▶ **WHAT IS NEEDED**
As you restate the entries, keep every word intact and leave out whatever images they hold.

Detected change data
>>>>>

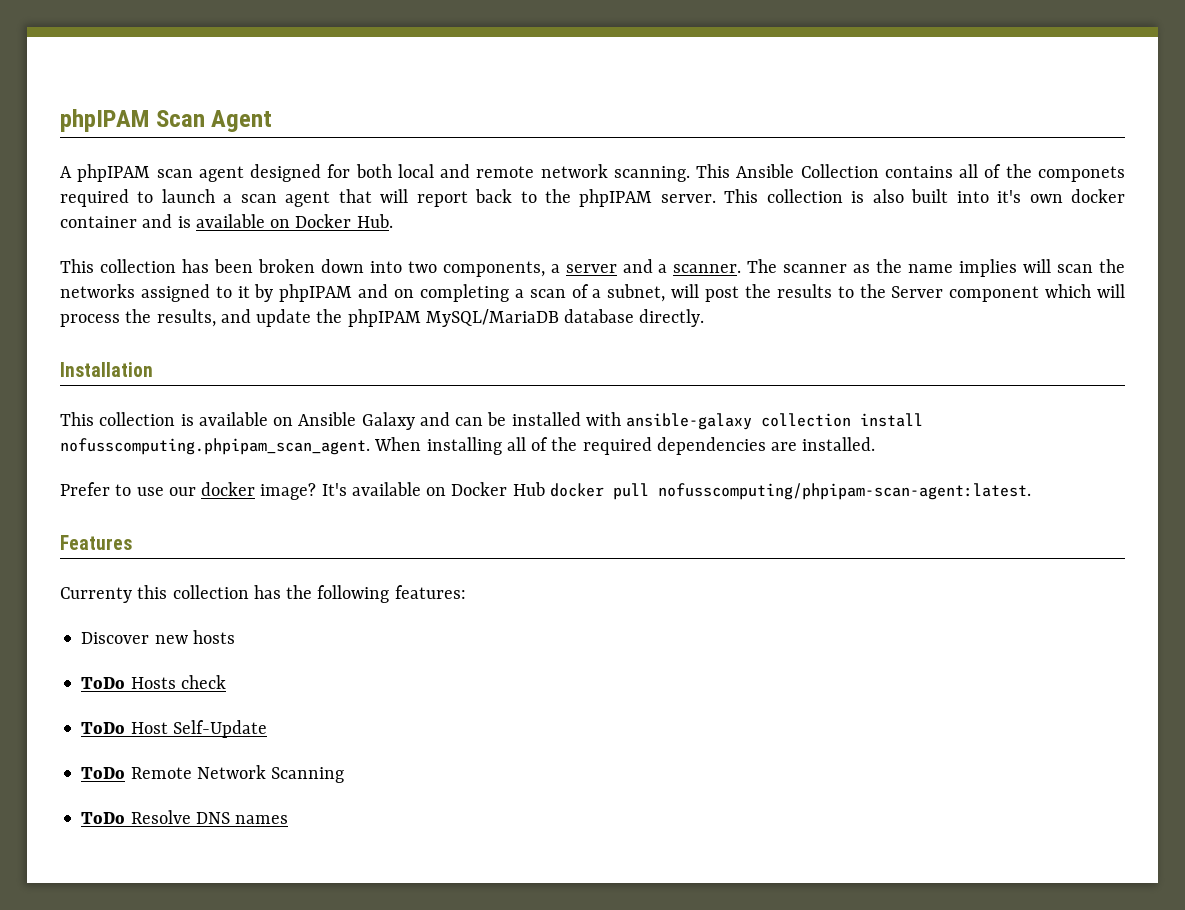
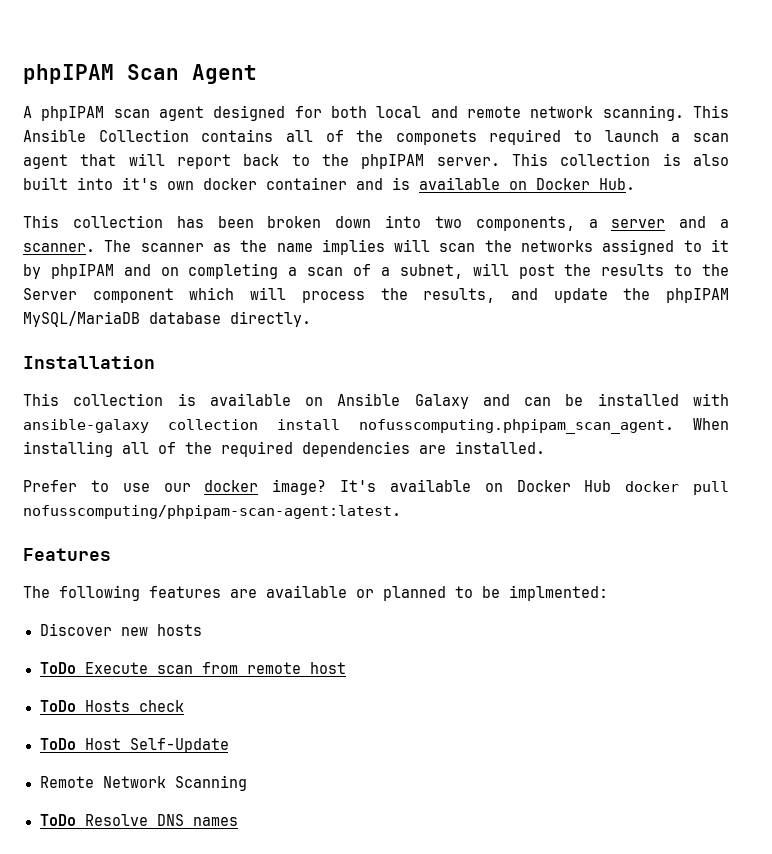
- Currenty this collection has the following features:
+ The following features are available or planned to be implmented:
  Discover new hosts
+ ToDo Execute scan from remote host
- ToDo Remote Network Scanning
+ Remote Network Scanning

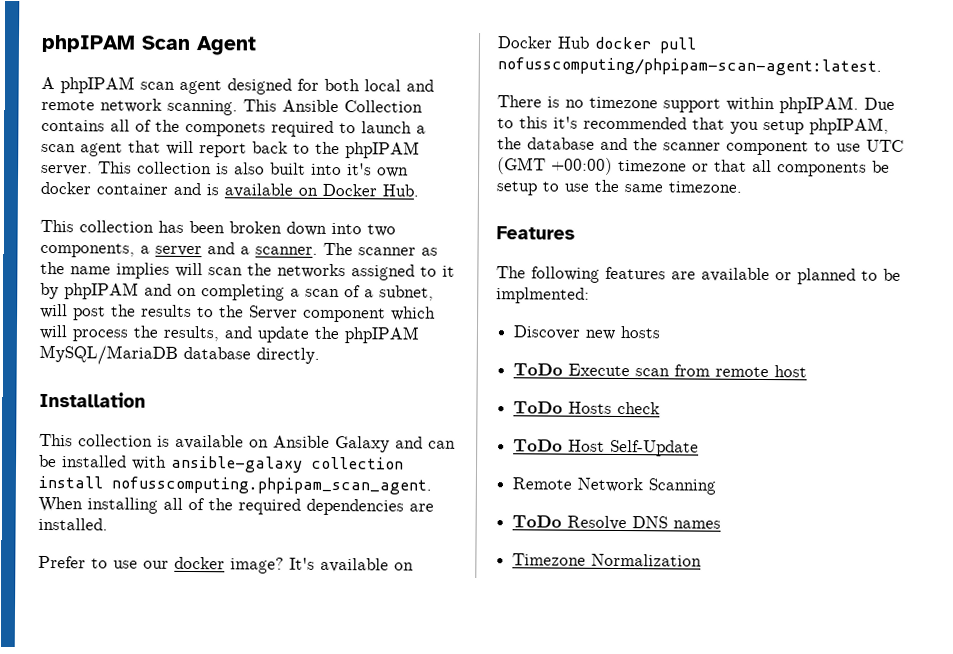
+ There is no timezone support within phpIPAM. Due to this it's recommended that you setup phpIPAM, the database and the scanner component to use UTC (GMT +00:00) timezone or that all components be setup to use the same timezone.
+ Timezone Normalization

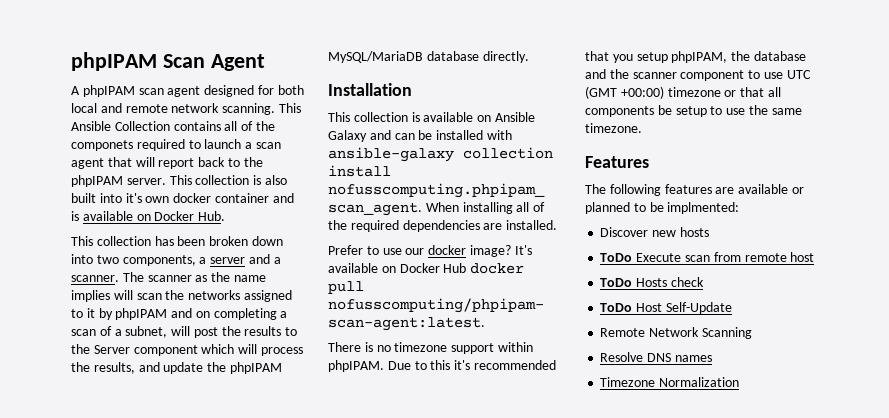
- ToDo Resolve DNS names
+ Resolve DNS names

<<<<<

▶ **FINISHED EXERCISE**
- Currenty this collection has the following features:
+ The following features are available or planned to be implmented:
  Discover new hosts
+ ToDo Execute scan from remote host
- ToDo Remote Network Scanning
+ Remote Network Scanning

+ There is no timezone support within phpIPAM. Due to this it's recommended that you setup phpIPAM, the database and the scanner component to use UTC (GMT +00:00) timezone or that all components be setup to use the same timezone.
+ Timezone Normalization

- ToDo Resolve DNS names
+ Resolve DNS names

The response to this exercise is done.